Hanjie Chen

WEBSITE(S)| GitHub

SURF Mentoring

Potential projects/topics: Large Language Models (LLMs) such as GPT-4 have demonstrated impressive capabilities in generating human-like text and assisting with a wide range of tasks. However, their ability to align with human intentions, values, and ethical standards remains a significant challenge. As LLMs are increasingly integrated into critical applications, ensuring that these models understand and act in ways that reflect human intent—while avoiding harmful, biased, or unintentional outputs—is paramount. This project explores the use of interpretation techniques as a means of aligning LLMs with human goals, improving transparency, and enhancing human control over their outputs. Specifically, students will develop interpretation methods that allow human users to better understand how LLMs make decisions, offering insights into the reasoning behind model predictions and outputs. Additionally, students will develop methods to modify LLM training and decision-making processes so that the models' behavior consistently reflects human values, goals, and ethical standards.

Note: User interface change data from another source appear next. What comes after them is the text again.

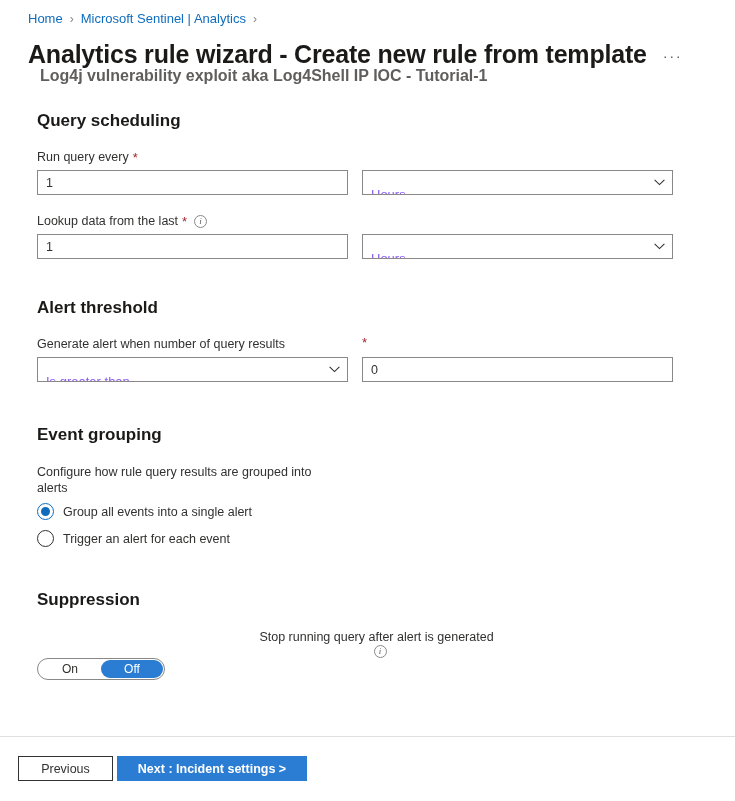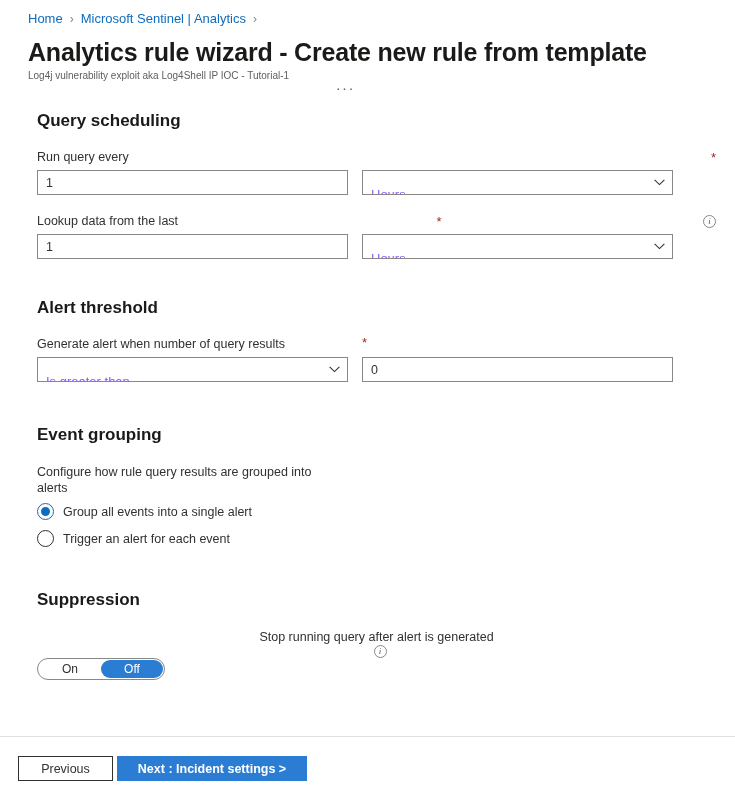"Analytics rule wizard - Create" .title-row { flex-direction: column -> none }
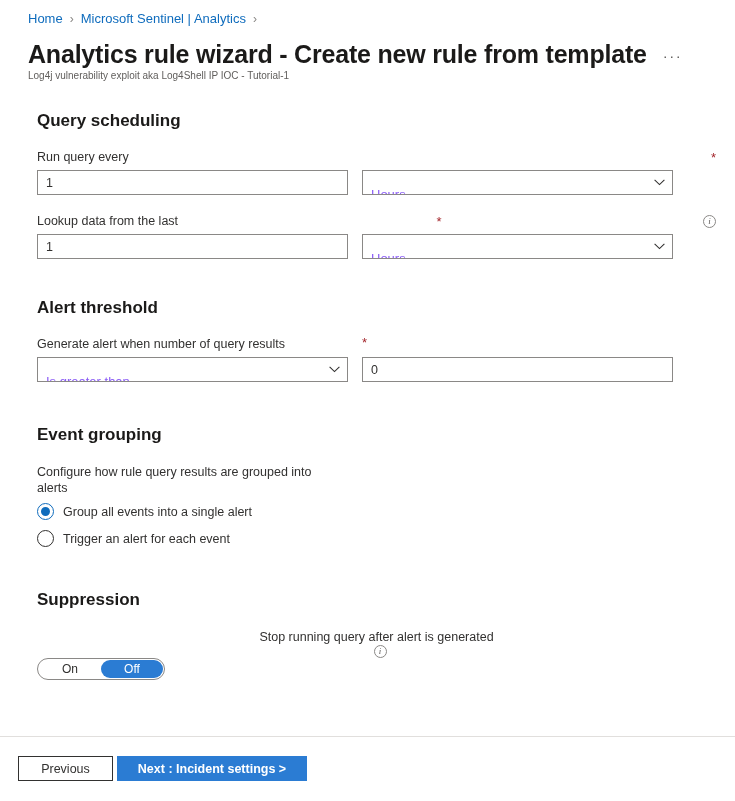"Log4j vulnerability exploit aka" .page-subtitle { font-size: 10px -> 16px; font-weight: none -> bold; left: 28px -> 40px }
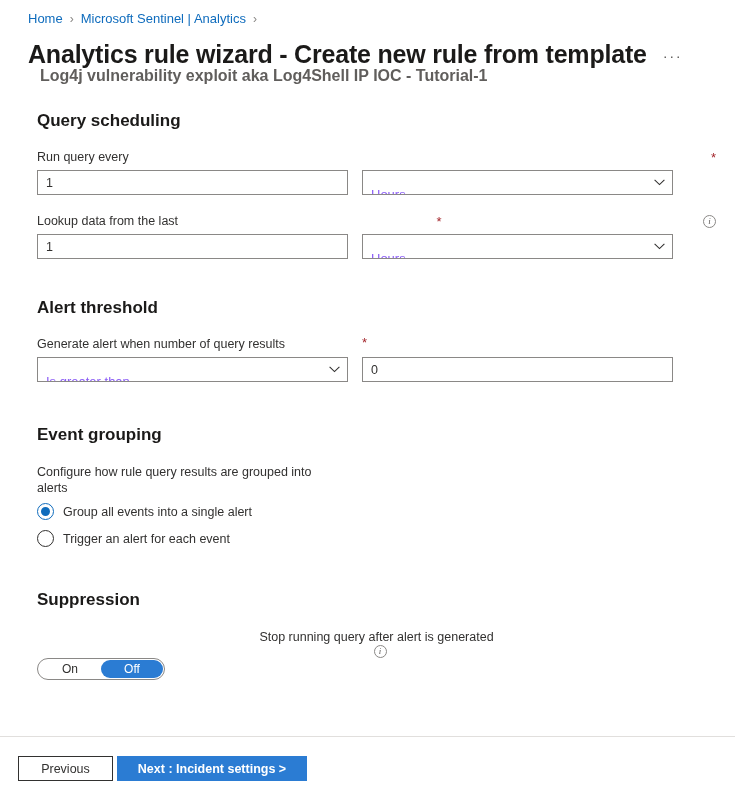"Run query every" .field-label { justify-content: space-between -> none }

Potential skills gained: Interpretable Machine Learning, Natural Language Processing

Required qualifications or skills: Python, Machine Learning

Direct mentor: Faculty/P.I.

Research Areas

Hanjie is broadly interested in Natural Language Processing, Interpretable Machine Learning, and Trustworthy AI. Her research focuses on understanding the properties, mechanisms, and capabilities of neural language models, enabling their alignment, interaction, and collaboration with humans, and enhancing their impact on real-world applications such as medicine, healthcare, sports, and more. By developing explainable AI techniques, she aims to make intelligent systems controllable by system developers, accessible to general users, applicable to various domains, and beneficial to society.